Indonesia
adalah bangsa yang berdaulat, dan bertuhan. Bahkan, jika kita sering mengikuti
upacara bendera ataupun upacara dalam rangka hari-hari besar nasional, setiap
kali pembacaan undang-undang dasar tahun 1945 dukumandangkan, maka kita akan
mendengar sebuah kalimat yang berisi kepasrahan bangsa ini kepada Tuhan. Coba
dengarkan, atas berkat rahmat Allah yang Maha Kuasa... berarti kan kita
harusnya sadar, kemerdekaan yang diperoleh oleh bangsa indonesia dengan segenap
perjuangan dan pengorbanan, mungkin kemerdekaan itu gak akan terlaksana dan
tercapai tanpa adanya campur tangan dari Allah, Tuhan seru sekalian Alam.
Setiap tujuh belas agustus diperingati, maka ingatanku akan
selalu tertuju pada tahun 2005 dulu. Saat aku menjalani seleksi menjadi anggota
paskibra tingkat kabupaten. Disana, bukti dari kalimat atas berkat rahmat Allah
yang maha kuasa benar-benar terjadi. Untukku... gimana kisah serunya??mari kita
mulai bahas sajalah.. gak usah serius-serius gitu dong. Tuh, malah jelek lho
wajah manisnya. Ayo senyum ayo senyum.. chiku-chiku-chiku...
ciluuuuukkkkkkkk.... baaaaaaa!!!
Ketika itu, aku masih duduk di bangku kelas 1 dan 2 SMA.
Ketika guru penjas orkesku waktu itu, pak wardi, memasuki ruang kelas sambil
membawa secarik kertas dan juga pulpen. Pasti belum pada tahu kan, kalo pulpen
itu gunanya untuk menulis, dan kertas itu gunanya untuk ditulisi (gak penting
banget ya keterangan ini...).
“anak-anak, dimohon berdiri...” ucap pak guru penjas.
Kami, dikelas I.2 segera
berdiri. Baik laki-laki ataupun perempuan. Tak ada terkecuali. Semua berdiri.
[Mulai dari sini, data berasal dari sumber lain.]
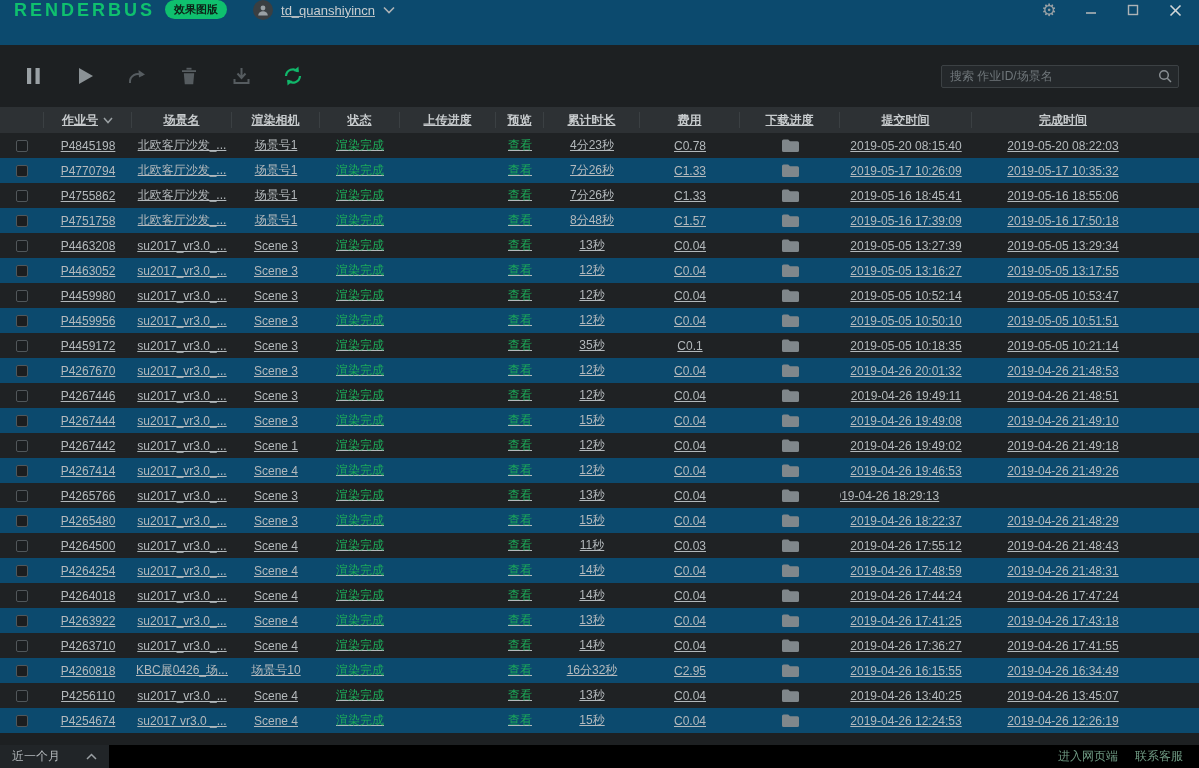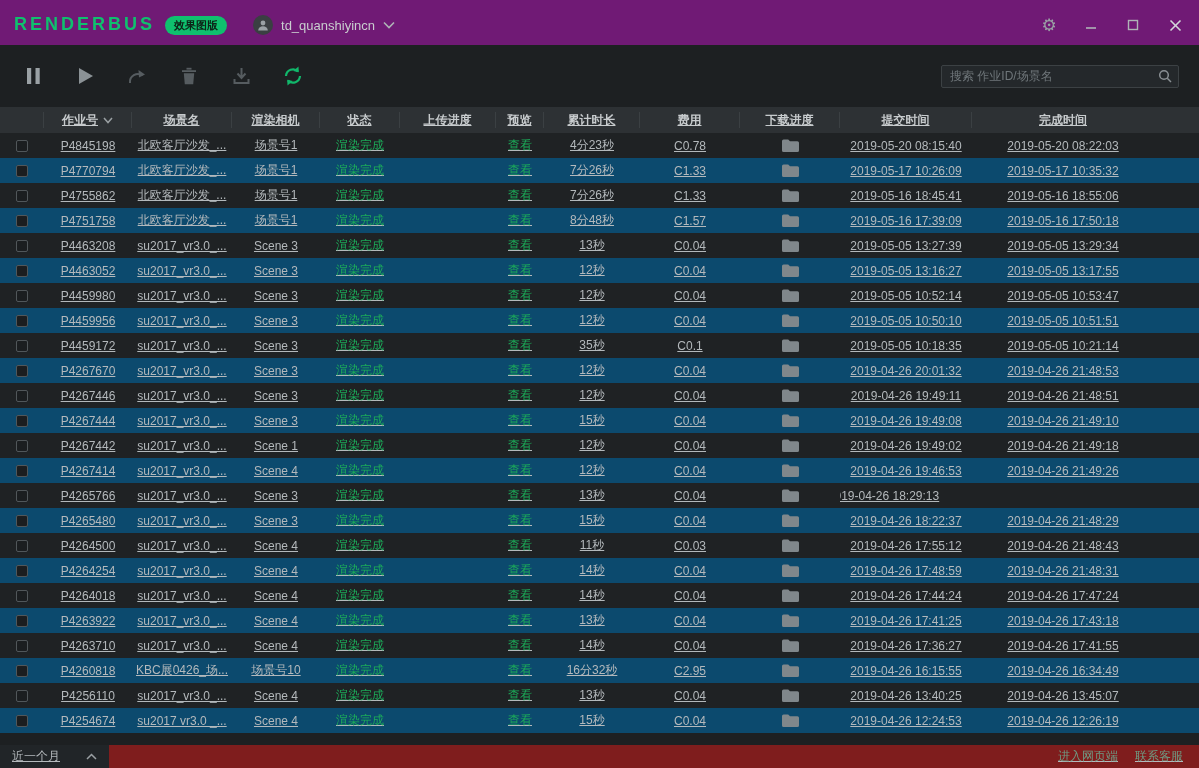--- a/index.html
+++ b/index.html
@@ -6,31 +6,31 @@
   html,body { width:1199px; height:768px; overflow:hidden; }
   body {
     font-family:"Liberation Sans","DejaVu Sans",sans-serif;
     background:#1d2022; color:#b4b9bc; font-size:12px;
     -webkit-font-smoothing:antialiased;
   }
   .app { width:1199px; height:768px; display:flex; flex-direction:column; position:relative; }
 
   
   .titlebar {
-    height:45px; background:#701a75; display:flex; align-items:flex-end;
-    padding:10px 14px; flex:0 0 auto;
+    height:45px; background:#0c4a6e; display:flex; align-items:flex-start;
+    padding:0 14px; flex:0 0 auto;
   }
   .logo { display:flex; align-items:baseline; letter-spacing:3px; font-size:18px; font-weight:800; }
   .logo .lg-a { color:#0fc06e; }
   .logo .lg-b { color:#0fc06e; font-weight:900; }
   .badge {
     margin-left:10px; background:#0fc06e; color:#0d2418; font-size:11px;
     padding:2px 9px; border-radius:10px; font-weight:700;
   }
-  .user { display:flex; align-items:center; margin-left:26px; cursor:pointer; }
+  .user { display:flex; align-items:center; margin-left:26px; cursor:pointer;text-decoration:underline; }
   .avatar {
     width:20px; height:20px; border-radius:50%; background:#3a3f42;
     display:inline-flex; align-items:center; justify-content:center; margin-right:8px;
   }
   .username { color:#c9cdcf; font-size:13px; margin-right:8px; }
   .win-controls { margin-left:auto; display:flex; align-items:center; gap:22px; }
   .win-btn { display:inline-flex; align-items:center; justify-content:center; width:20px; height:20px; cursor:pointer; color:#aeb3b6; }
   .gear { font-size:17px; color:#9aa1a5; line-height:1; }
 
   
@@ -75,21 +75,21 @@
   .preview { color:#1cab59; cursor:pointer; }
   .checkbox {
     width:12px; height:12px; border:1px solid #51575a; border-radius:2px;
     background:#1b1e20; display:inline-block; cursor:pointer;
   }
   .hdr-chev { margin-left:5px; display:inline-flex; }
 
   
   .statusbar {
     position:absolute; left:0; bottom:0; width:100%; height:23px;
-    background:#7f1d1d; display:flex; align-items:center;text-decoration:underline;
+    background:#000000; display:flex; align-items:center;
   }
   .time-filter {
     height:23px; min-width:104px; background:#212528; display:flex; align-items:center;
     padding:0 12px; gap:26px; cursor:pointer; color:#b4b9bc;
   }
   .footer-links { margin-left:auto; display:flex; gap:17px; padding-right:16px; }
   .footer-links span { color:#6f9a83; cursor:pointer; }
 
   svg { display:block; }
 </style>

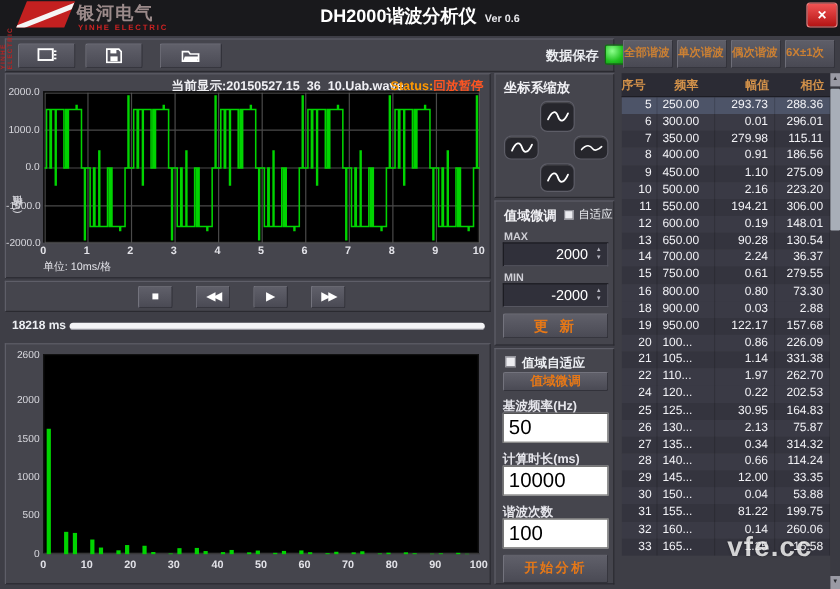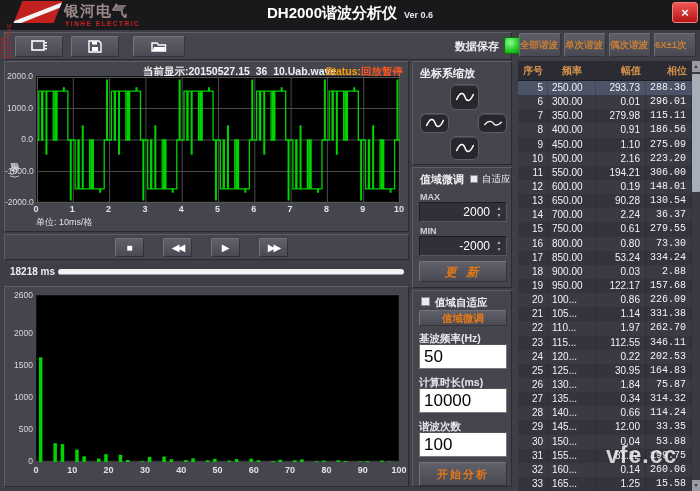--- a/index.html
+++ b/index.html
@@ -68,40 +68,40 @@
   .wave-btn svg{position:absolute;left:50%;top:50%;transform:translate(-50%,-50%);}
   #range-panel{left:412px;top:167px;width:100px;height:121px;}
   .chk{position:absolute;width:9px;height:9px;background:#ececf0;border:1px solid #8a8a92;}
   #range-auto-chk{left:57px;top:7px;width:8px;height:8px;}
   #range-auto-label{position:absolute;left:69px;top:5px;font-size:9.5px;color:#eceef2;}
   .mini-label{position:absolute;left:7px;font-size:9px;font-weight:bold;color:#cfcfd6;}
   .spin{position:absolute;left:6px;width:88px;height:20px;background:#30303a;border:1px solid;border-color:#1c1c22 #565660 #565660 #1c1c22;color:#fff;font-size:12px;text-align:right;line-height:18px;padding-right:16px;}
   .spin-arrows{position:absolute;right:3px;top:2px;width:8px;font-size:5px;line-height:7px;color:#b8b8c2;text-align:center;}
   #max-label{top:24px;} #max-spin{top:34px;}
   #min-label{top:58px;} #min-spin{top:68px;}
-  #update-btn{left:6px;top:93px;width:88px;height:21px;font-size:12px;line-height:21px;letter-spacing:3px;font-style:italic;}
+  #update-btn{left:6px;top:93px;width:88px;height:21px;font-size:12px;line-height:21px;letter-spacing:3px;}
   #analysis-panel{left:412px;top:290px;width:100px;height:197px;}
   #auto-chk{left:8px;top:6px;}
   #auto-label{position:absolute;left:22px;top:5px;font-size:10.5px;font-weight:bold;color:#eceef2;}
   #reset-btn{left:6px;top:19px;width:88px;height:16px;font-size:10.5px;line-height:14px;}
   .field-label{position:absolute;left:6px;font-size:10.5px;font-weight:bold;color:#e6e6ec;}
   .white-input{position:absolute;left:6px;width:88px;height:25px;background:#fff;border:1px solid #777;border-top-color:#555;color:#000;font-size:17px;font-family:"Liberation Sans","DejaVu Sans",sans-serif;padding:0 0 0 4px;}
   #freq-label{top:41px;}   #freq-input{top:53px;}
   #dur-label{top:85px;}    #dur-input{top:97px;}
   #cnt-label{top:129px;}   #cnt-input{top:141px;}
   #start-btn{left:6px;top:171px;width:88px;height:24px;font-size:11px;line-height:22px;letter-spacing:2px;}
   
   .tab-btn{position:absolute;top:33px;width:42px;height:24px;background:linear-gradient(#5e5e68,#494953);border:1px solid;border-color:#6e6e78 #33333b #33333b #6e6e78;border-radius:2px;color:#cc8033;font-size:9.5px;font-weight:bold;text-align:left;line-height:22px;}
   #tab-0{left:519px;} #tab-1{left:564px;} #tab-2{left:609px;} #tab-3{left:654px;}
   #table-header{position:absolute;left:518px;top:61px;width:174px;height:20px;background:#2b2b34;border-bottom:1px solid #1d1d24;display:flex;align-items:center;}
   #table-header .hc{font-size:10px;font-weight:bold;color:#d3924a;}
-  .c0{width:30px;text-align:center;}
+  .c0{width:30px;text-align:left;}
   .c1{width:48px;text-align:center;}
   .c2{width:50px;text-align:right;padding-right:5px;}
-  .c3{width:46px;text-align:right;padding-right:5px;font-family:Liberation Mono, monospace;}
+  .c3{width:46px;text-align:right;padding-right:5px;}
   #table-body{position:absolute;left:518px;top:81px;width:174px;height:410px;overflow:hidden;}
   .trow{display:flex;align-items:center;height:14.15px;font-size:10px;color:#f2f2f6;}
   .trow .tc{height:100%;line-height:14px;border-right:1px solid rgba(0,0,0,.15);}
   .trow .c0{text-align:right;padding-right:4px;width:30px;}
   .trow .c1{text-align:left;padding-left:4px;width:48px;}
   .row-even{background:#34343e;}
   .row-odd{background:#3a3a45;}
   .row-selected{background:#4d5468 !important;}
   
   #vscroll{position:absolute;left:692px;top:61px;width:8px;height:430px;background:#3a3a42;}
@@ -394,26 +394,20 @@
         <div class="tc c1">750.00</div>
         <div class="tc c2">0.61</div>
         <div class="tc c3">279.55</div>
       </div>
       <div class="trow row-odd">
         <div class="tc c0">16</div>
         <div class="tc c1">800.00</div>
         <div class="tc c2">0.80</div>
         <div class="tc c3">73.30</div>
       </div>
-      <div class="trow row-even">
-        <div class="tc c0">17</div>
-        <div class="tc c1">850.00</div>
-        <div class="tc c2">53.24</div>
-        <div class="tc c3">334.24</div>
-      </div>
       <div class="trow row-odd">
         <div class="tc c0">18</div>
         <div class="tc c1">900.00</div>
         <div class="tc c2">0.03</div>
         <div class="tc c3">2.88</div>
       </div>
       <div class="trow row-even">
         <div class="tc c0">19</div>
         <div class="tc c1">950.00</div>
         <div class="tc c2">122.17</div>
@@ -430,42 +424,36 @@
         <div class="tc c1">105...</div>
         <div class="tc c2">1.14</div>
         <div class="tc c3">331.38</div>
       </div>
       <div class="trow row-odd">
         <div class="tc c0">22</div>
         <div class="tc c1">110...</div>
         <div class="tc c2">1.97</div>
         <div class="tc c3">262.70</div>
       </div>
-      <div class="trow row-even">
-        <div class="tc c0">23</div>
-        <div class="tc c1">115...</div>
-        <div class="tc c2">112.55</div>
-        <div class="tc c3">346.11</div>
-      </div>
       <div class="trow row-odd">
         <div class="tc c0">24</div>
         <div class="tc c1">120...</div>
         <div class="tc c2">0.22</div>
         <div class="tc c3">202.53</div>
       </div>
       <div class="trow row-even">
         <div class="tc c0">25</div>
         <div class="tc c1">125...</div>
         <div class="tc c2">30.95</div>
         <div class="tc c3">164.83</div>
       </div>
       <div class="trow row-odd">
         <div class="tc c0">26</div>
         <div class="tc c1">130...</div>
-        <div class="tc c2">1.84</div>
+        <div class="tc c2">2.13</div>
         <div class="tc c3">75.87</div>
       </div>
       <div class="trow row-even">
         <div class="tc c0">27</div>
         <div class="tc c1">135...</div>
         <div class="tc c2">0.34</div>
         <div class="tc c3">314.32</div>
       </div>
       <div class="trow row-odd">
         <div class="tc c0">28</div>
Mulai dari meja, kursi, papan tulis, pintu, sampai pohon-pohon yang ada semut
merahnya yang sering jadi saksi anak-anak sekolahku pacaran pun ikut berdiri.
Pak guru penjas mulai menunjuk-nunjuk dan mencatat dengan pulpen
yang dibawanya. Kami gak tahu apa yang dicatat dan buat apa catatan itu. Leles
yang duduk disebelahku, juga seperti biasa, garuk-garuk kepala tanda tak paham
dengan apa yang terjadi di sekelilingnya.
“sudah, kalian boleh duduk kembali..”
Pak guru penjas kemudian
pergi. Meninggalkan sejuta tanya pada benak kami.. mengira-ngira apa yang akan
terjadi dengan catatan yang dibawanya..
|
Sang DwiTunggal... Merah Putih dan Garuda Pancasila... |
Beberapa minggu kemudian....
Pak guru penjas datang
lagi kekelasku...
“anak-anak, yang namanya bapak sebutkan, tolong keluar
kelas dan berkumpul di aula..”
“iya paaakkk....”
“kampret...” *nama disamarkan karena si penulis lupa dengan
siapa saja yang dipanggil waktu itu.
“hadir!!” *si kampret lalu keluar dan bergegas menuju ke
aula.
“kuprit...”
“yap!!”
“wedhus...”
“siap!!”
“kalong...”
“ada pak!!”
“Yuni Puji Lestari...” *kalo ini aku masih ingat..
hehehehehe
“ada..”
“Yeni Tri Hastuti..”
“Hem??” tanda kaget yang selalu aku ingat ketika namanya
dipanggil dengan tiba-tiba.
Namaku kok belum ada ya??
biasanya namaku selalu masuk kalo ada kegiatan-kegiatan lho. Apa ini gara-gara
rata-rata yang dipilihin ini tingkat keimutannya masih dibawahku?? Ah, tunggu
sajalah...
“M. Fuad Shulkhan Tsania..”
“adaaaaaaa!!!” alhamdulillah, akhirnya namaku dipanggil
juga oleh pak guru penjas. Terima kasih ya Allah. Terima Kasih ya Rasulullah.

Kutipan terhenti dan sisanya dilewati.